[Warning: Massive Spoilers About the Doctor Who Christmas Special Ahead]
Ever since Doctor Who showrunner and executive producer Steven Moffat let it slip that both John Hurt's "War Doctor" and the so-called "Meta-Crisis Doctor" counted as full regenerations - making Matt Smith's Doctor the last Last of the Time Lords - Whovians and other observers have obsessed over an algebraic equation: The Old Doctor's Death + X = The New Doctor's Life.
Going into last night's Christmas Special, we knew that we would get an answer to that question, but when we finally got to see more than Peter Capaldi's robust eyebrows in the TARDIS following Smith's explosive and emotionally eviscerating exit ("Raggedy Man, goodnight"), we were left with a few more questions.
Obviously, if you dashed past the spoiler warning, one assumes that you are aware that - much like the moment in the 50th Anniversary Special when the War Doctor's hand hovered over the big red button, perched on the verge of massacring two races to end the Time War and save the whole of space and time - the Doctor found himself in a situation where he could not get it right.
Here, the Doctor makes his last stand in a town called Christmas that sits on Trenzalore - the prophesized place of his death. The Doctor does this because he is without his TARDIS, but also out of an obligation to keep the people of Christmas and the people of the universe safe from the Time Lords who want to return through that pesky schism between time and space that has plagued this Doctor, and the consequences of their return - a new Time War.
Growing older and more feeble as the centuries crawl by, the Doctor explains to Clara - who has returned with the TARDIS after being lost in time - that his song is ending, clarifying the regeneration limit for her and us.

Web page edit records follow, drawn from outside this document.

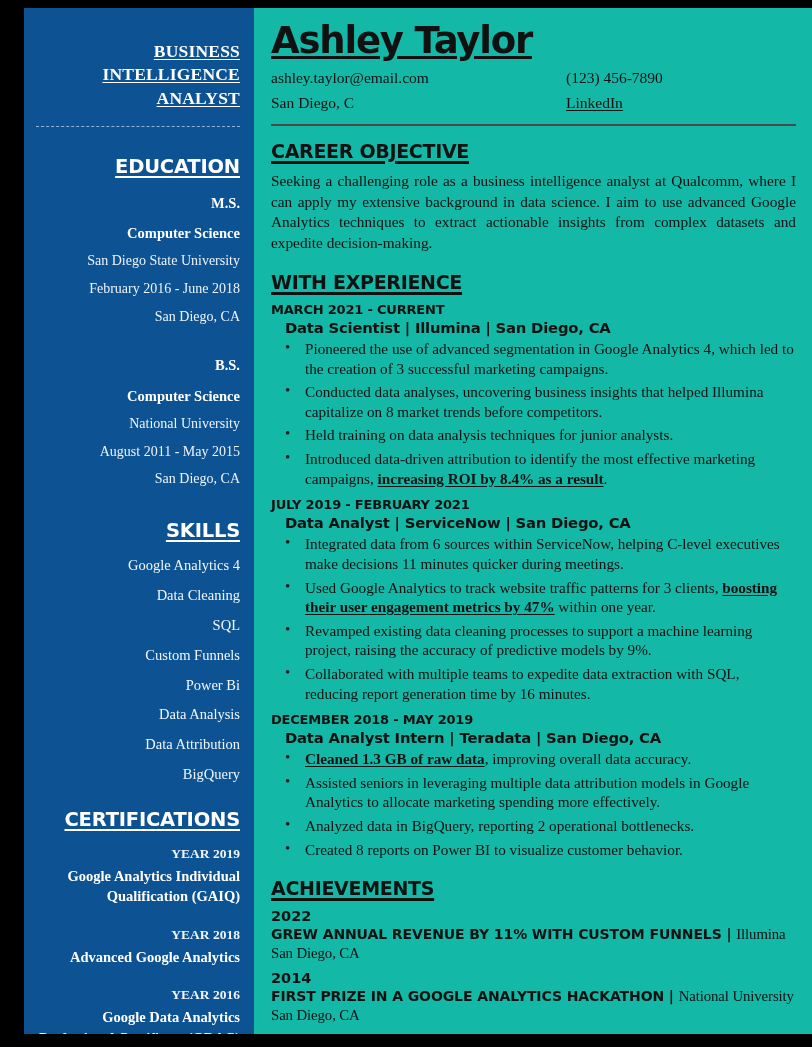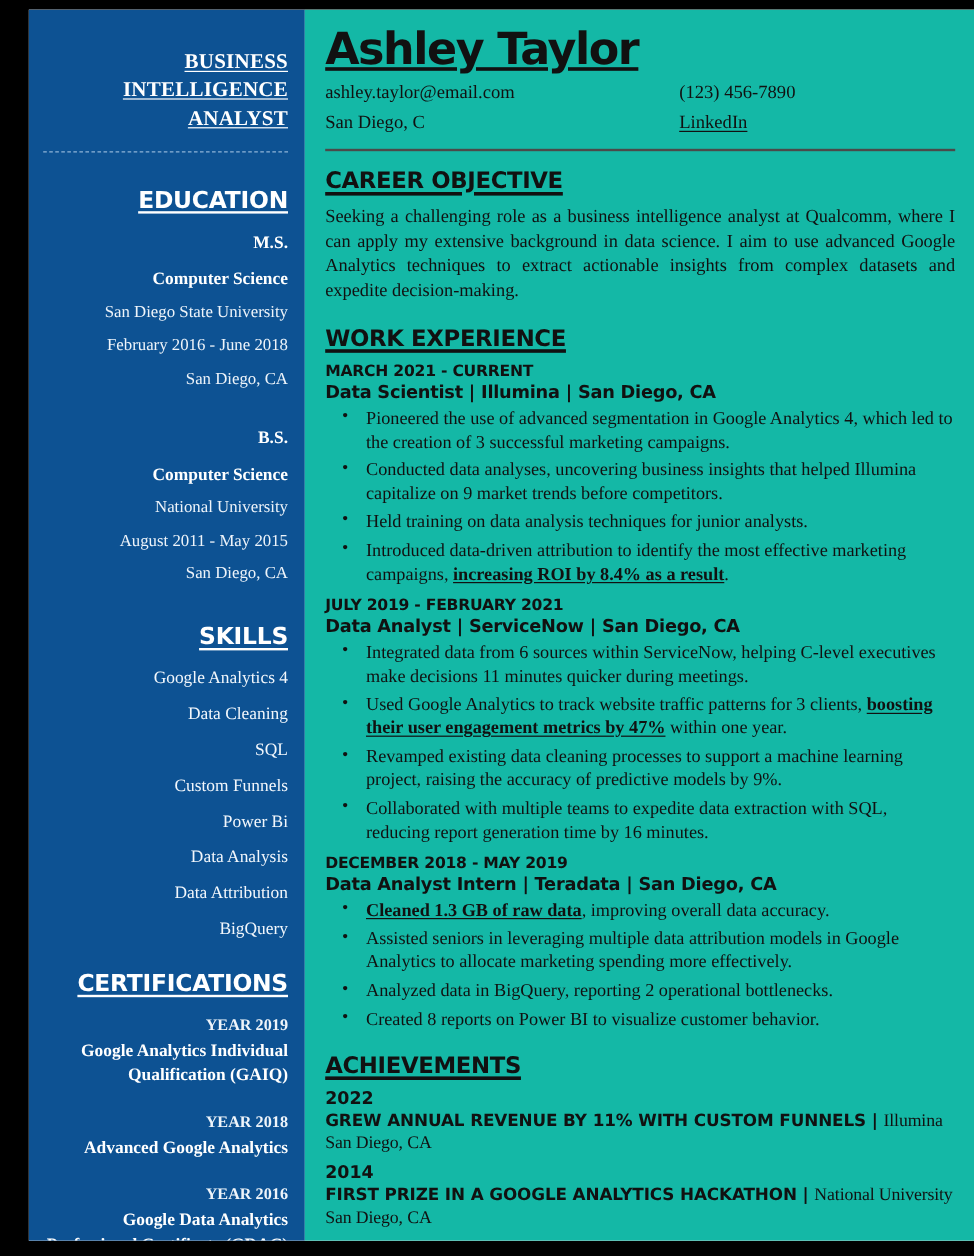--- a/index.html
+++ b/index.html
@@ -271,7 +271,7 @@
     <div class="sec-head">CAREER OBJECTIVE </div>
     <p class="objective">Seeking a challenging role as a business intelligence analyst at Qualcomm, where I can apply my extensive background in data science. I aim to use advanced Google Analytics techniques to extract actionable insights from complex datasets and expedite decision-making.</p>
 
-    <div class="sec-head sp">WORK EXPERIENCE</div>
+    <div class="sec-head sp">WITH EXPERIENCE</div>
 
     <div class="job">
       <div class="job-dates">MARCH 2021 - CURRENT</div>

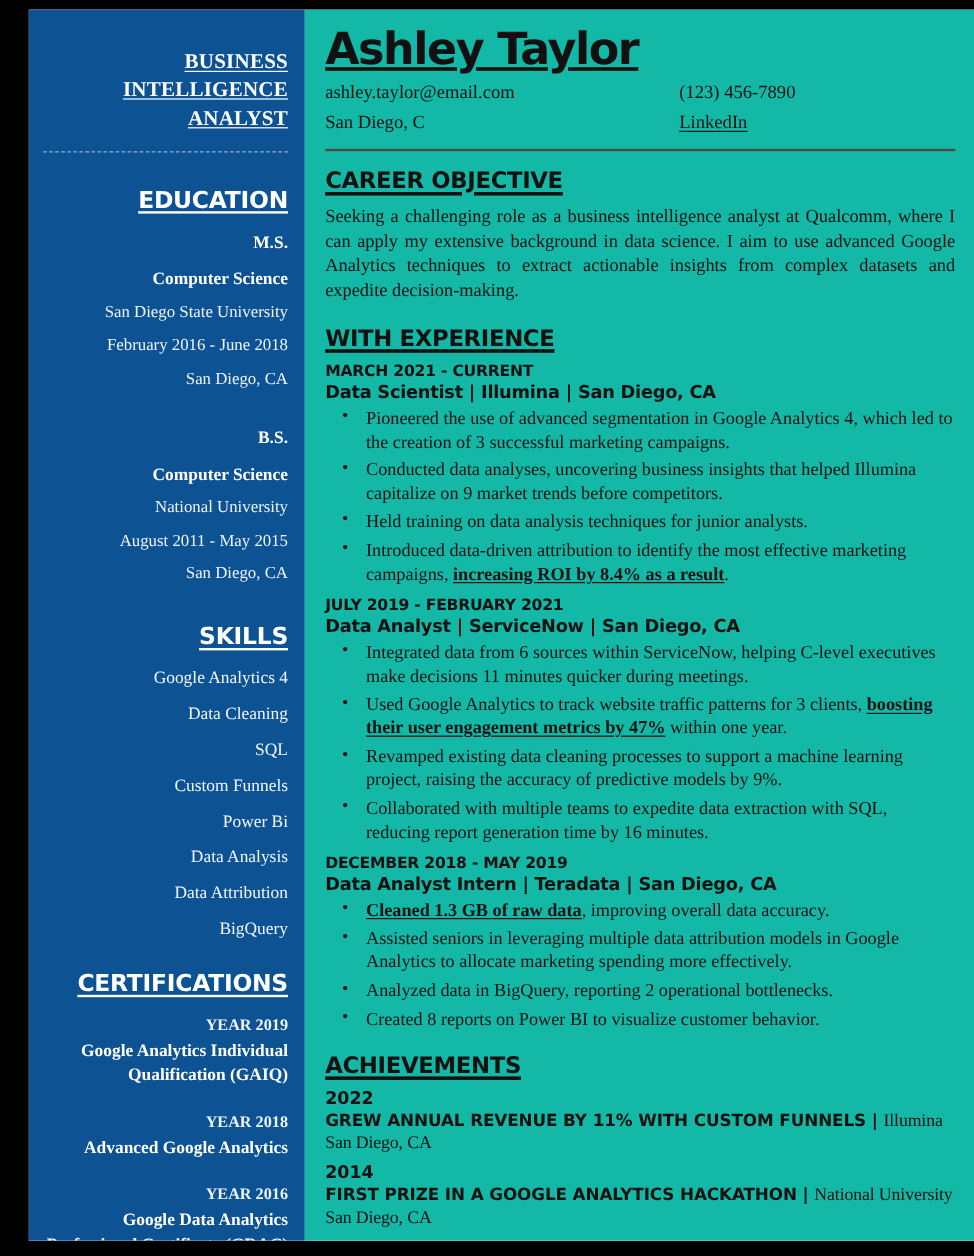--- a/index.html
+++ b/index.html
@@ -161,6 +161,7 @@
     font-size:14.8px;
     letter-spacing:-0.2px;
     margin-bottom:3px;
+    margin-left:14px;
   }
   ul.bullets { list-style:none; margin:0; padding:0; }
   ul.bullets li {

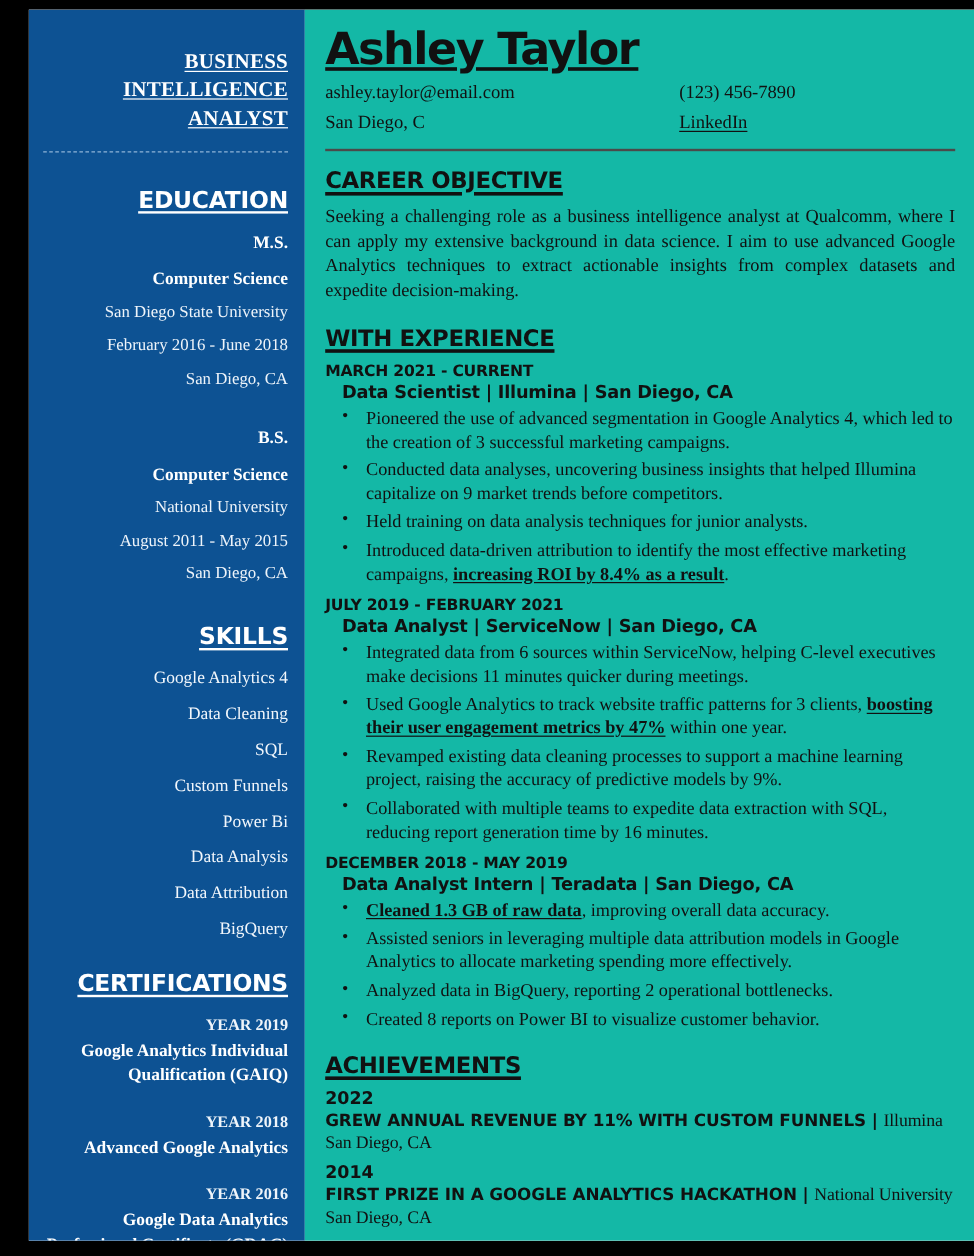--- a/index.html
+++ b/index.html
@@ -279,7 +279,7 @@
       <div class="job-line">Data Scientist | Illumina | San Diego, CA</div>
       <ul class="bullets">
         <li>Pioneered the use of advanced segmentation in Google Analytics 4, which led to the creation of 3 successful marketing campaigns.</li>
-        <li>Conducted data analyses, uncovering business insights that helped Illumina capitalize on 9 market trends before competitors.</li>
+        <li>Conducted data analyses, uncovering business insights that helped Illumina capitalize on 8 market trends before competitors.</li>
         <li>Held training on data analysis techniques for junior analysts.</li>
         <li>Introduced data-driven attribution to identify the most effective marketing campaigns, <span class="u">increasing ROI by 8.4% as a result</span>.</li>
       </ul>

Obviously, this wasn't a surprise, but it does prompt questions like: how did the next Doctor (Capaldi) have a hand in the rescue of Gallifrey without the current Doctor noticing his presence? Also, doesn't this revelation undermine the scene in "Let's Kill Hitler" where the Doctor thinks that he will re-generate while talking to the TARDIS' voice interface (in the form of young Amelia Pond) after being poisoned by River Song's kiss?
In that moment, though, the TARDIS' voice interface tells the Doctor, "Regeneration disabled", so is it possible that the TARDIS is letting the Doctor know that he has hit his cap? That's just one theory out of dozens that will emerge following last night's episode.
How and why the Doctor got his new regenerations is a little less ambiguous. Clara, who was once again sent away, returns to be by the Doctor's side, but as he goes to battle the Dalek's one last time, she stays behind and begs the Time Lord's to help the Doctor, which they do, by sending him a new regeneration (or is it a new cycle of 12 regenerations? More questions.) through another gash in time and space.
The Time Lords ability to do this exists in the canon of Doctor Who (the Master was given extra regenerations), and though it isn't explicitly laid out, extending the same gift to the Doctor is surely in the Time Lord's best interests. The Doctor won't likely go back to Trenzalore to utter his true name into the schism to bring the Time Lord's back anytime soon (though, why wasn't Clara's chat enough to do it?), but he is the one who saved Gallifrey and he is the Time Lords' only hope for an eventual return.
The Doctor's recollection of his people has been hot and cold over the years, with a mix of reverence and disgust coloring his words, but while returning the Time Lords is no easy decision (or feat), and while they aren't exactly the Doctor's allies, he'll surely take the benefits of their desperate overture.
In the end, though, none of this really matters. That's not to minimize the importance of canon and the Doctor Who mythos, but some kind of regeneration reboot was guaranteed to keep the show on the air at a high point in its popularity. Whether you agree or disagree with how it was done, it's likely that you are excited by the future of Doctor Who (while mourning the loss of Matt Smith), but as is always the case, it's not the regeneration that matters, it's what the Doctor does with it.
Doctor Who is set to return in autumn 2014.